■ YOUR ASSIGNMENT: Pick out each line of the records in which the word "letter" appears.

■ EXTRACTED RECORDS:
▬▬▬▬▬▬

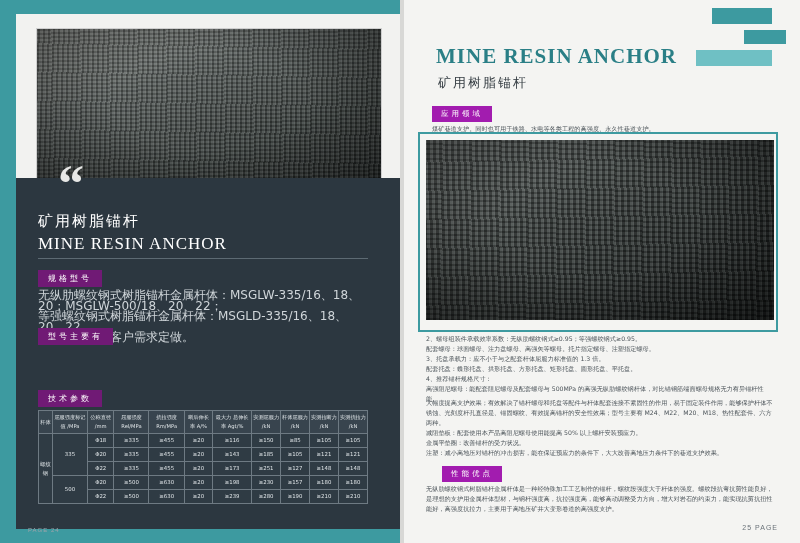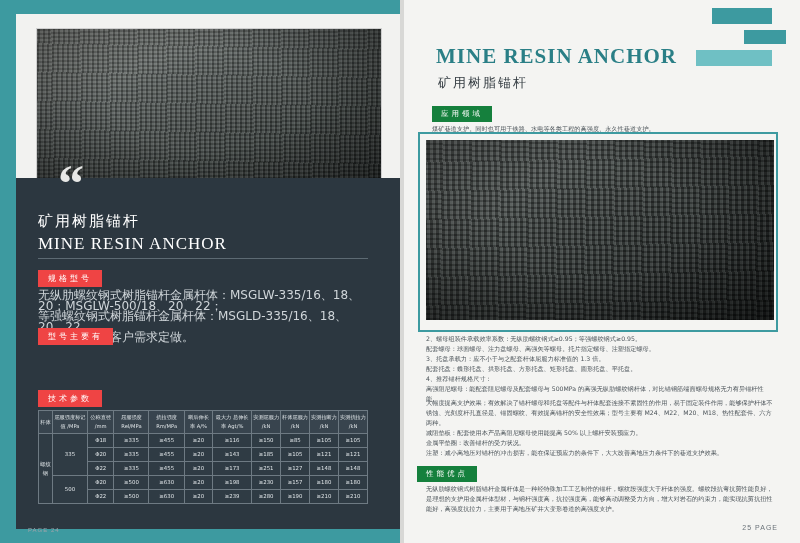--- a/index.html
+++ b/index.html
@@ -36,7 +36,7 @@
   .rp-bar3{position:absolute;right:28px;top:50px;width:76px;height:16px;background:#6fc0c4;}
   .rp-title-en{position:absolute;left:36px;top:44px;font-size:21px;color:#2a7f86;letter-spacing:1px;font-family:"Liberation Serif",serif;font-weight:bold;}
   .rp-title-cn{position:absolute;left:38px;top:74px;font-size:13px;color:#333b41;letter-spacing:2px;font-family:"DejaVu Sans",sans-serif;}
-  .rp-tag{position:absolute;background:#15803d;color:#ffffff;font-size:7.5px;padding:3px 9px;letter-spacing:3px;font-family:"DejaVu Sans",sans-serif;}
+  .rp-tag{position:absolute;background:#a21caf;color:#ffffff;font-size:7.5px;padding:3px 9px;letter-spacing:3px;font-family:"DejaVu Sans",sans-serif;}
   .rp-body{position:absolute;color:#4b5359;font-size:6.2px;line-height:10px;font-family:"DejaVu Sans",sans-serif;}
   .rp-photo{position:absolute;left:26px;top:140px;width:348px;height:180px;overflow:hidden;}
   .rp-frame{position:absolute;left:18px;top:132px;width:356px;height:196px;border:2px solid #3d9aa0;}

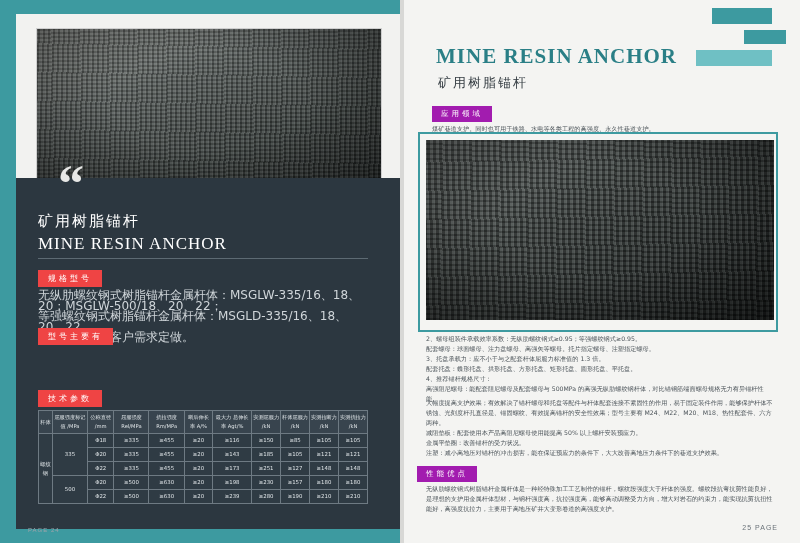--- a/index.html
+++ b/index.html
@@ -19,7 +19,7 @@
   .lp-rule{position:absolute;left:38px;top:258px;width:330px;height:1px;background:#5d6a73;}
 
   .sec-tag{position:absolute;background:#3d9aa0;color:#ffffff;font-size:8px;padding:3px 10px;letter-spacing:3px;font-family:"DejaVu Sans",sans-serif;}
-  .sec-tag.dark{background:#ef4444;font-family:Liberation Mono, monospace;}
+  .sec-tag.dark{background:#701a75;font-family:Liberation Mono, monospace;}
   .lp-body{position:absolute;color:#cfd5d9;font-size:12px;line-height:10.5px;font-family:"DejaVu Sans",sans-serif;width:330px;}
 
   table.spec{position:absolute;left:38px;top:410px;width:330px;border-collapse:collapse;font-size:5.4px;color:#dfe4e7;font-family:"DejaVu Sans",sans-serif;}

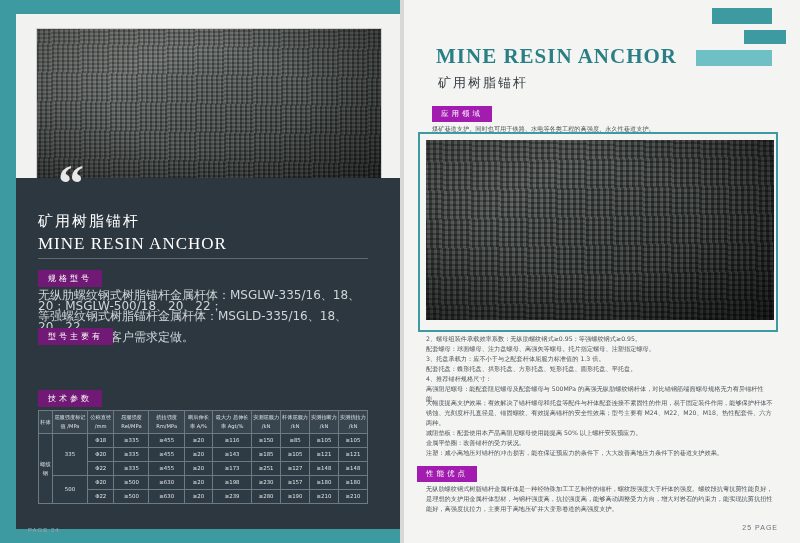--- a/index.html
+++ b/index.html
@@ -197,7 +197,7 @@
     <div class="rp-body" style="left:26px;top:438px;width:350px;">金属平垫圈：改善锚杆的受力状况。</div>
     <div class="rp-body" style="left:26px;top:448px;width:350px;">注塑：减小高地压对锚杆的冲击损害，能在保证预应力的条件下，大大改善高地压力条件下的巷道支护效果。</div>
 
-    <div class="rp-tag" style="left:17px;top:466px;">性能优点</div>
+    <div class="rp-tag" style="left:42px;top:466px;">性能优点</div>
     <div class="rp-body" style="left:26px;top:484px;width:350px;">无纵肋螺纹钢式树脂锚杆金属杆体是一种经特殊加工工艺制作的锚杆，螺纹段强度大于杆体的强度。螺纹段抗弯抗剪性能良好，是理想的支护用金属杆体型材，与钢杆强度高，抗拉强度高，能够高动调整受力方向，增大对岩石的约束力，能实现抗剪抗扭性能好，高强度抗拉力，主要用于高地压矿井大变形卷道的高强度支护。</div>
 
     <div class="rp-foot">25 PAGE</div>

▬▬▬▬▬▬

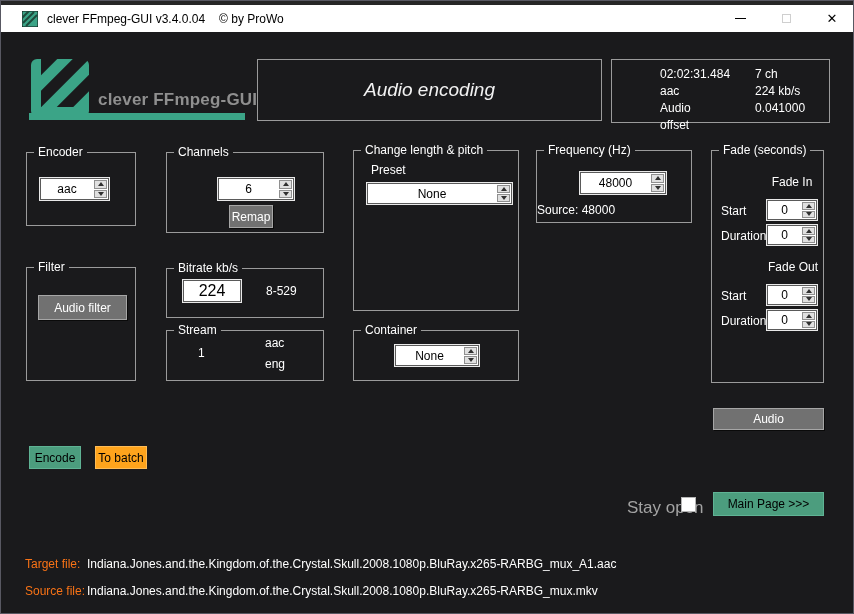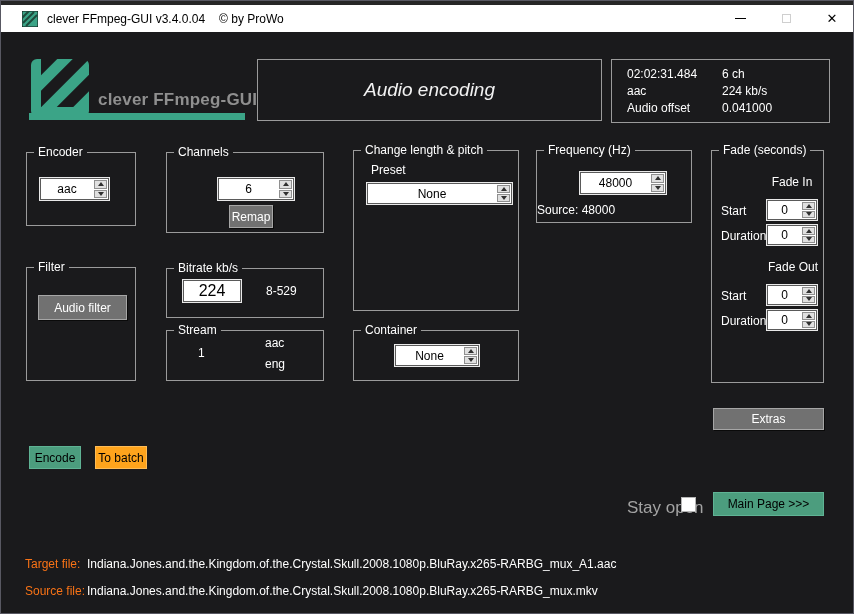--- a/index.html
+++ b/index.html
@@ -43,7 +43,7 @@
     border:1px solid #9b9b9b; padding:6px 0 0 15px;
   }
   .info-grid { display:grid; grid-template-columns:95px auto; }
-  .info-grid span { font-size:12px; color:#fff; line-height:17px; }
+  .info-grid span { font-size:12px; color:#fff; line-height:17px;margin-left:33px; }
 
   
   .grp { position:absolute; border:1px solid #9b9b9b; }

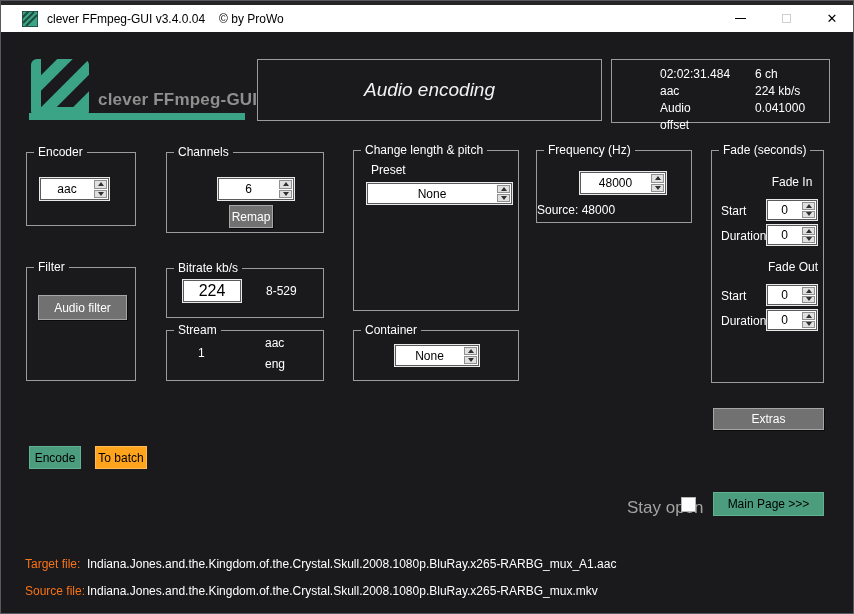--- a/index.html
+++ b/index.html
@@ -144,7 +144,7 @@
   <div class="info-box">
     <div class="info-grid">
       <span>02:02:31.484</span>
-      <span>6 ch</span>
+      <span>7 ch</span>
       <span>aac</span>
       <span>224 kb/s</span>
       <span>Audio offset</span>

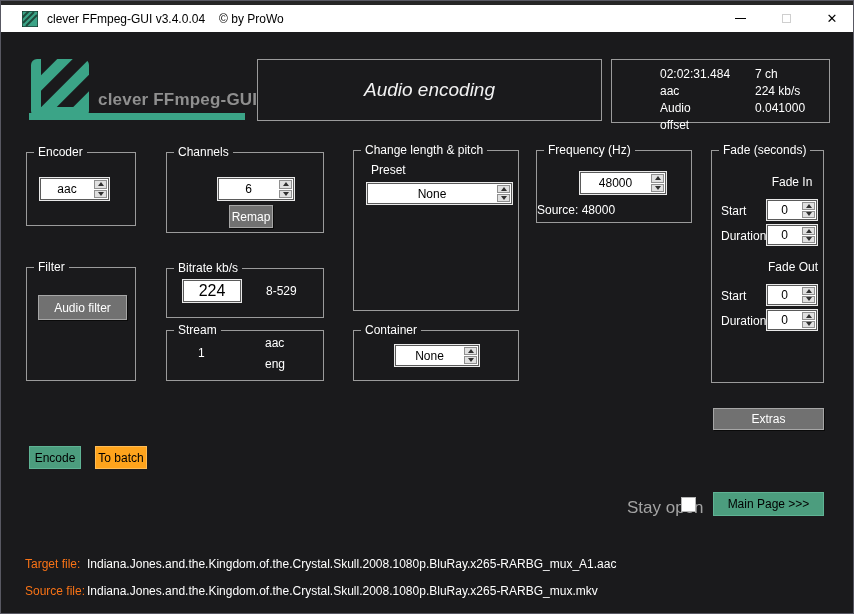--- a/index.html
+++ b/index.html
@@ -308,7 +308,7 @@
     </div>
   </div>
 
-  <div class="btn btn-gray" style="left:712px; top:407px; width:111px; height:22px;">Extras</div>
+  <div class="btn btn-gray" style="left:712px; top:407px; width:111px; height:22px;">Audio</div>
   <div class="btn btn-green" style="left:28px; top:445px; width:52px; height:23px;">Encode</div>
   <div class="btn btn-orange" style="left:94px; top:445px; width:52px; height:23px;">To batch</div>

▬▬▬▬▬▬

■ EXERCISE SOLUTION:
   .rp-title-en{position:absolute;left:36px;top:44px;font-size:21px;color:#2a7f86;letter-spacing:1px;font-family:"Liberation Serif",serif;font-weight:bold;}
   .rp-title-cn{position:absolute;left:38px;top:74px;font-size:13px;color:#333b41;letter-spacing:2px;font-family:"DejaVu Sans",sans-serif;}
-  .rp-tag{position:absolute;background:#15803d;color:#ffffff;font-size:7.5px;padding:3px 9px;letter-spacing:3px;font-family:"DejaVu Sans",sans-serif;}
+  .rp-tag{position:absolute;background:#a21caf;color:#ffffff;font-size:7.5px;padding:3px 9px;letter-spacing:3px;font-family:"DejaVu Sans",sans-serif;}
   .sec-tag{position:absolute;background:#3d9aa0;color:#ffffff;font-size:8px;padding:3px 10px;letter-spacing:3px;font-family:"DejaVu Sans",sans-serif;}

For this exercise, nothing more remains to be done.